At first I thought, "no silly, it has to gain matching speed first, what's the point". Then it occurred to me - if we can make something which can survive the impact, we "just" have to place it in the path of the comet and it will be swept with it.
The whole thing would be like something like shooting a bullet at a moving target, but it's an idea.
That hypothetical probe will not look anything like any other space probe before it, but more like an artillery shell. (They can survive pretty damning Gs and still run that little embedded computer, so it's not a completely insane idea, I guess.)
We would also have to detect the interstaller object plenty in advance, so the probe can be launched "comfortably" in a trajectory which will intercept at exactly where the "object" is going to be.
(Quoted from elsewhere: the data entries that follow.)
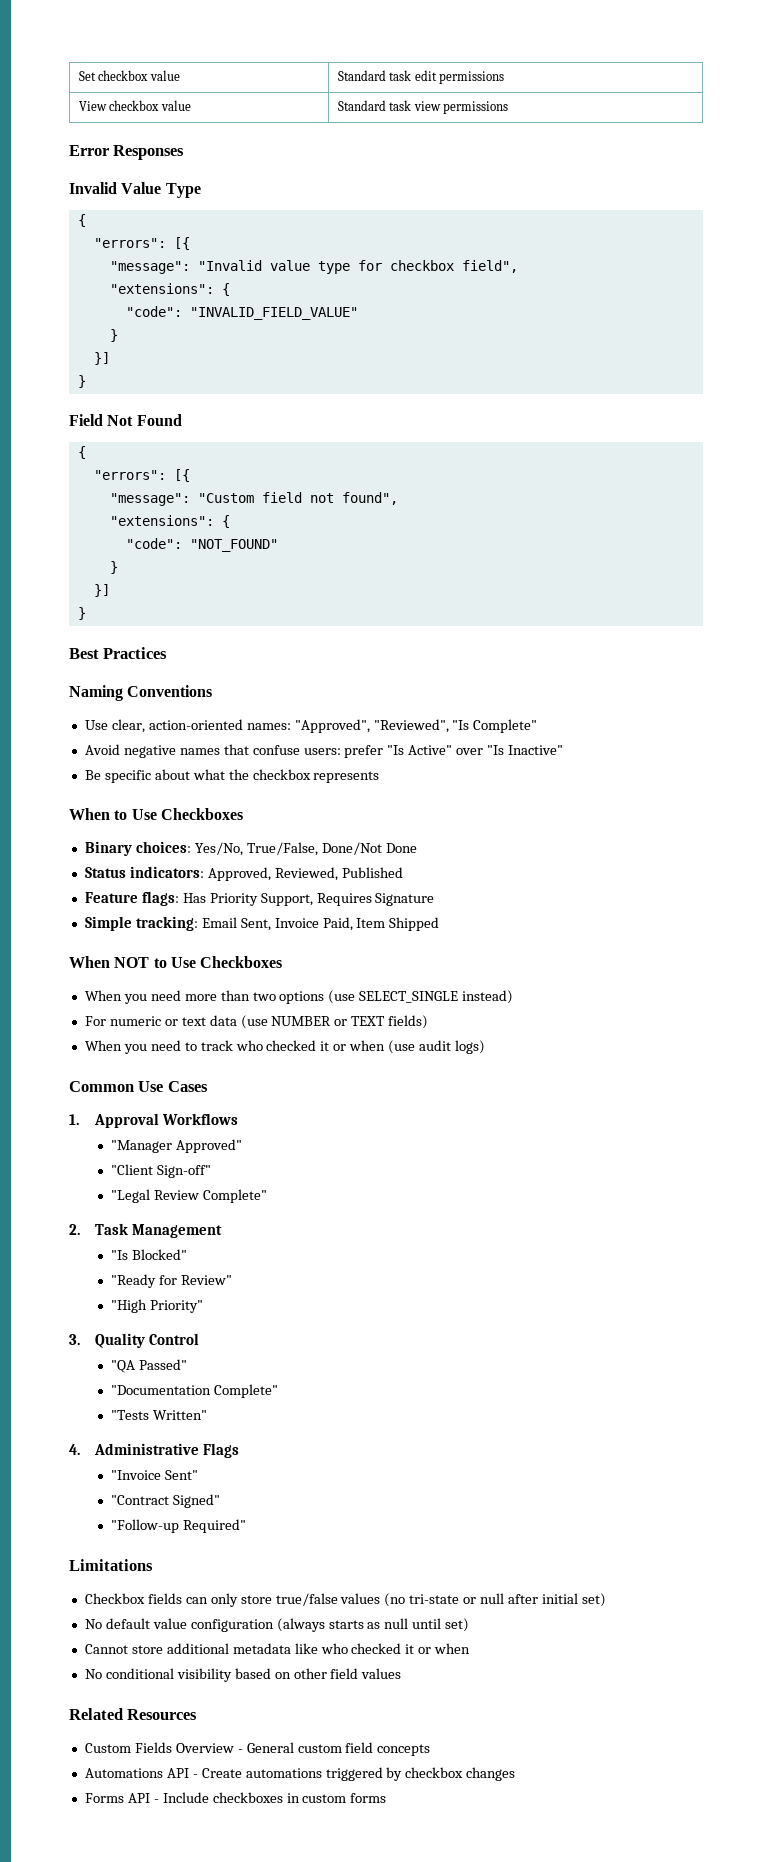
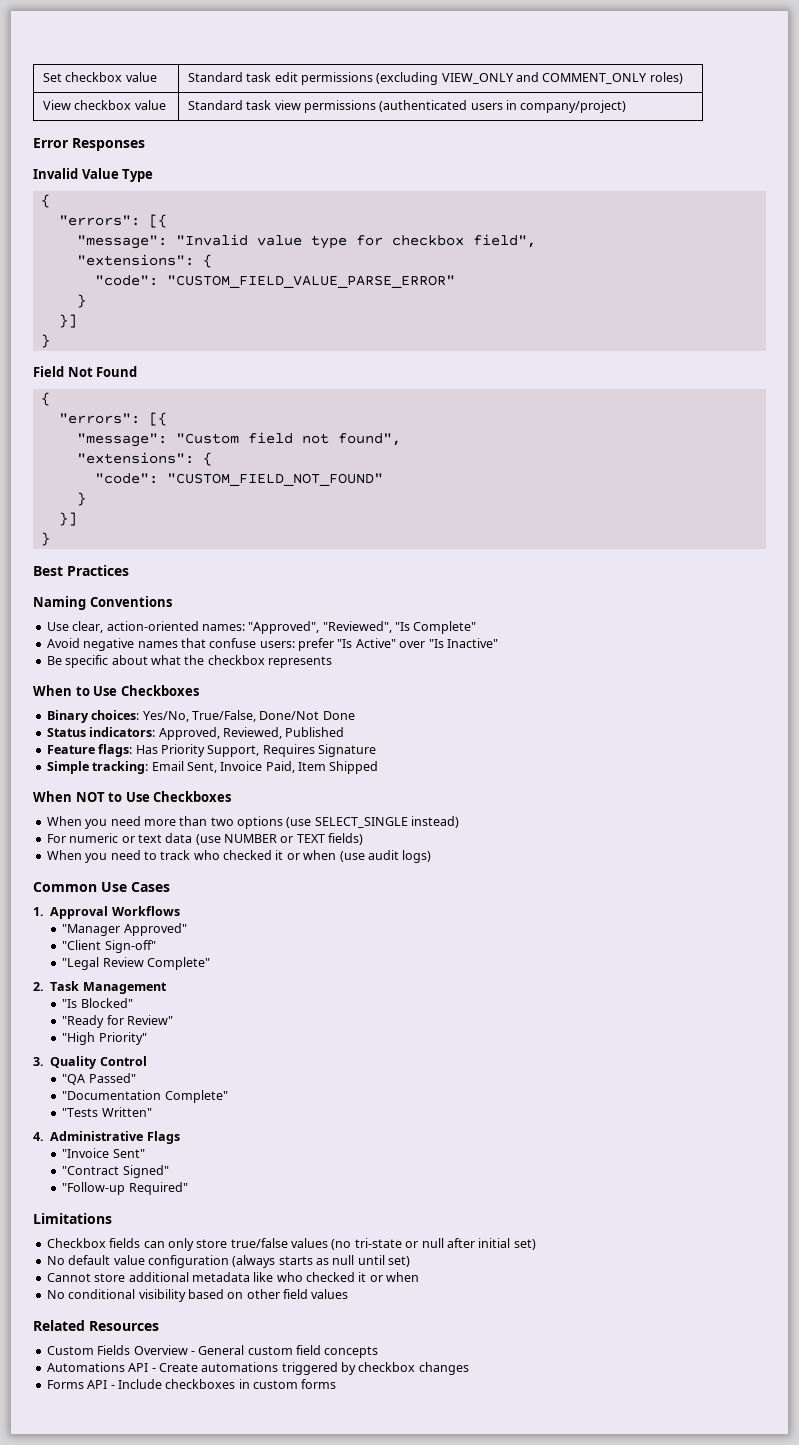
- Set checkbox value | Standard task edit permissions
+ Set checkbox value | Standard task edit permissions (excluding VIEW_ONLY and COMMENT_ONLY roles)
- View checkbox value | Standard task view permissions
+ View checkbox value | Standard task view permissions (authenticated users in company/project)
- "code": "INVALID_FIELD_VALUE"
+ "code": "CUSTOM_FIELD_VALUE_PARSE_ERROR"
- "code": "NOT_FOUND"
+ "code": "CUSTOM_FIELD_NOT_FOUND"

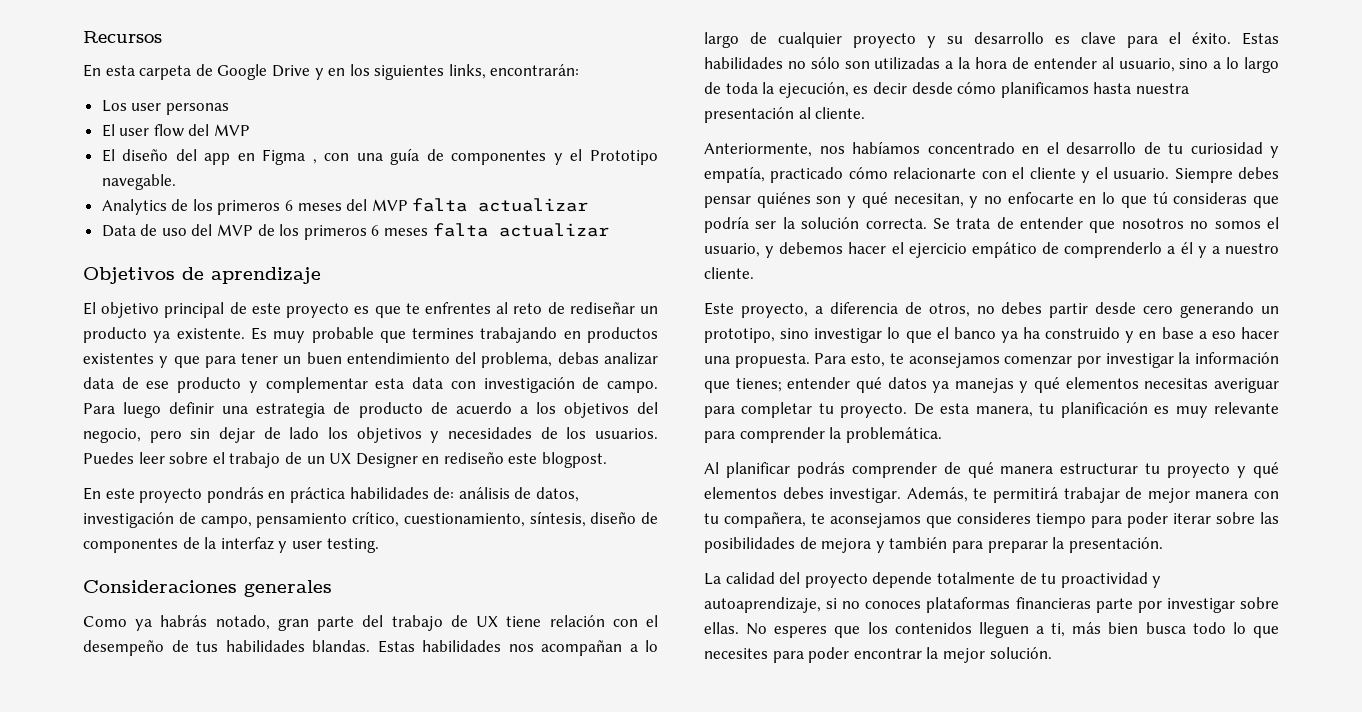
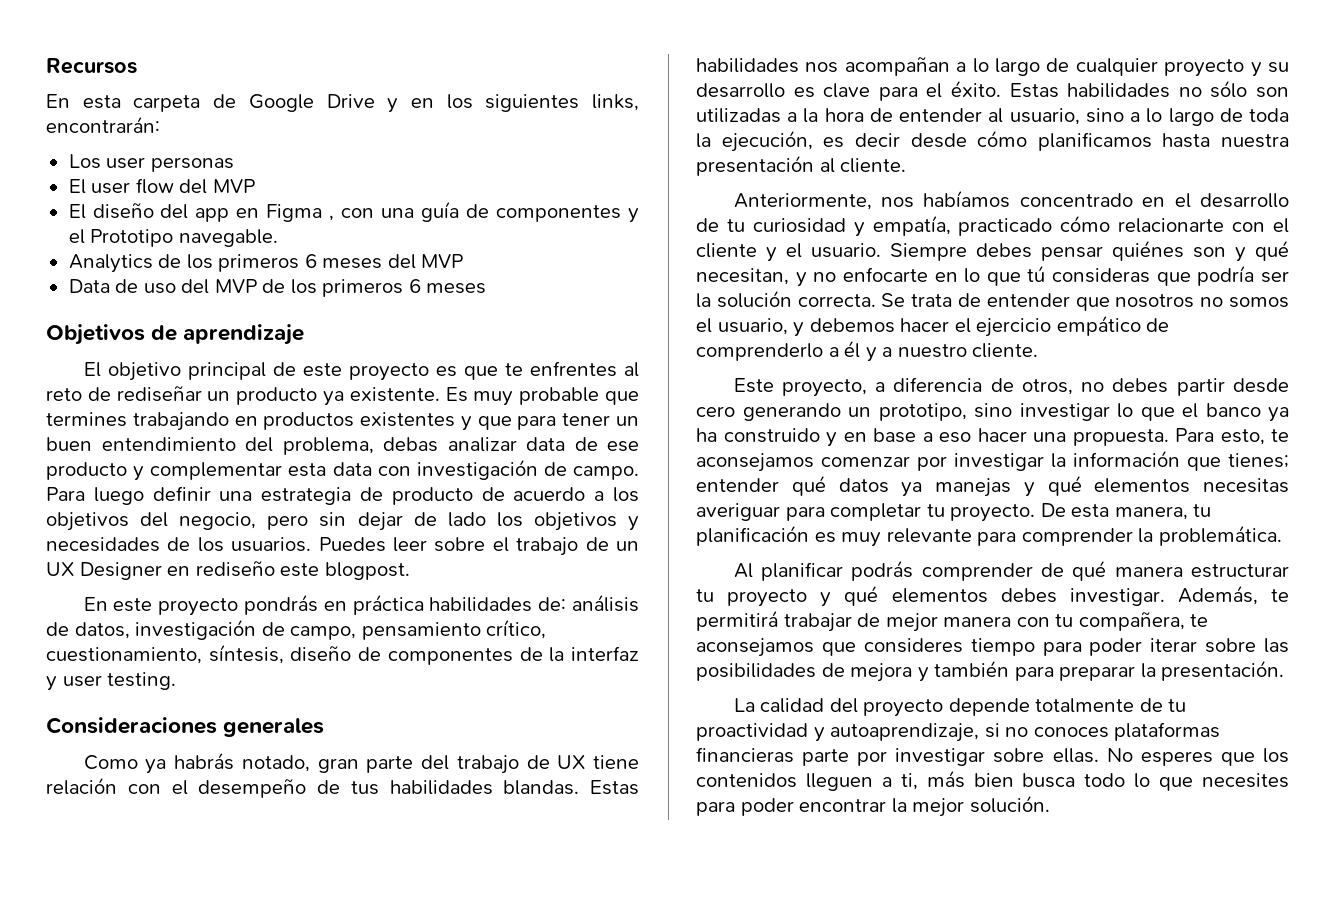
- Analytics de los primeros 6 meses del MVP falta actualizar
+ Analytics de los primeros 6 meses del MVP
- Data de uso del MVP de los primeros 6 meses falta actualizar
+ Data de uso del MVP de los primeros 6 meses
Some quick prompting seems to say a G force of somewhere between 16-160 billion Gs, for a CPU-equivalent object getting hit by a solid object moving at 3I's escape velocity. Compared to a "typical" artillery shell of 10-15 thousand Gs. Not sure you're manufacturing anything that could survive 6-7 orders of magnitude more Gs than an artillery shell.
Of course the G-load would lessen based on how much you sped up to match its speed beforehand, but still, I think you'd need to be pretty much sped up to near the same speed as it before you could remotely possibly survive the impact.
Wow, I clearly didn't think this through. That's brutal.
That leads to another idea - if something more substantial was placed in its path - the resulting debris and gas cloud from the impact could reveal something about the contents of the object.
Or, if it's an alien probe, it would force their hand. :-D We could see some exotic manuevering.
A "solid object". But it's not clear how solid a comet is (or more to the point, this or any interstellar comet). If it were a fuzzball of snow, maybe 20 km across, you could in theory decelerate through it more slowly, maybe using a very large parachute initially, then discarding that for successively smaller parachutes as you approach denser and denser parts of the comet. The EPOXI mission to the Hartley 2 comet was reportedly hit nine times by "snowflakes" coming off the comet, but not damaged (https://www.astronomy.com/space-exploration/spacecraft-sees-...).
The whole thing would be like something like shooting a bullet at a moving target, but it's an idea.
That hypothetical probe will not look anything like any other space probe before it, but more like an artillery shell. (They can survive pretty damning Gs and still run that little embedded computer, so it's not a completely insane idea, I guess.)
We would also have to detect the interstaller object plenty in advance, so the probe can be launched "comfortably" in a trajectory which will intercept at exactly where the "object" is going to be.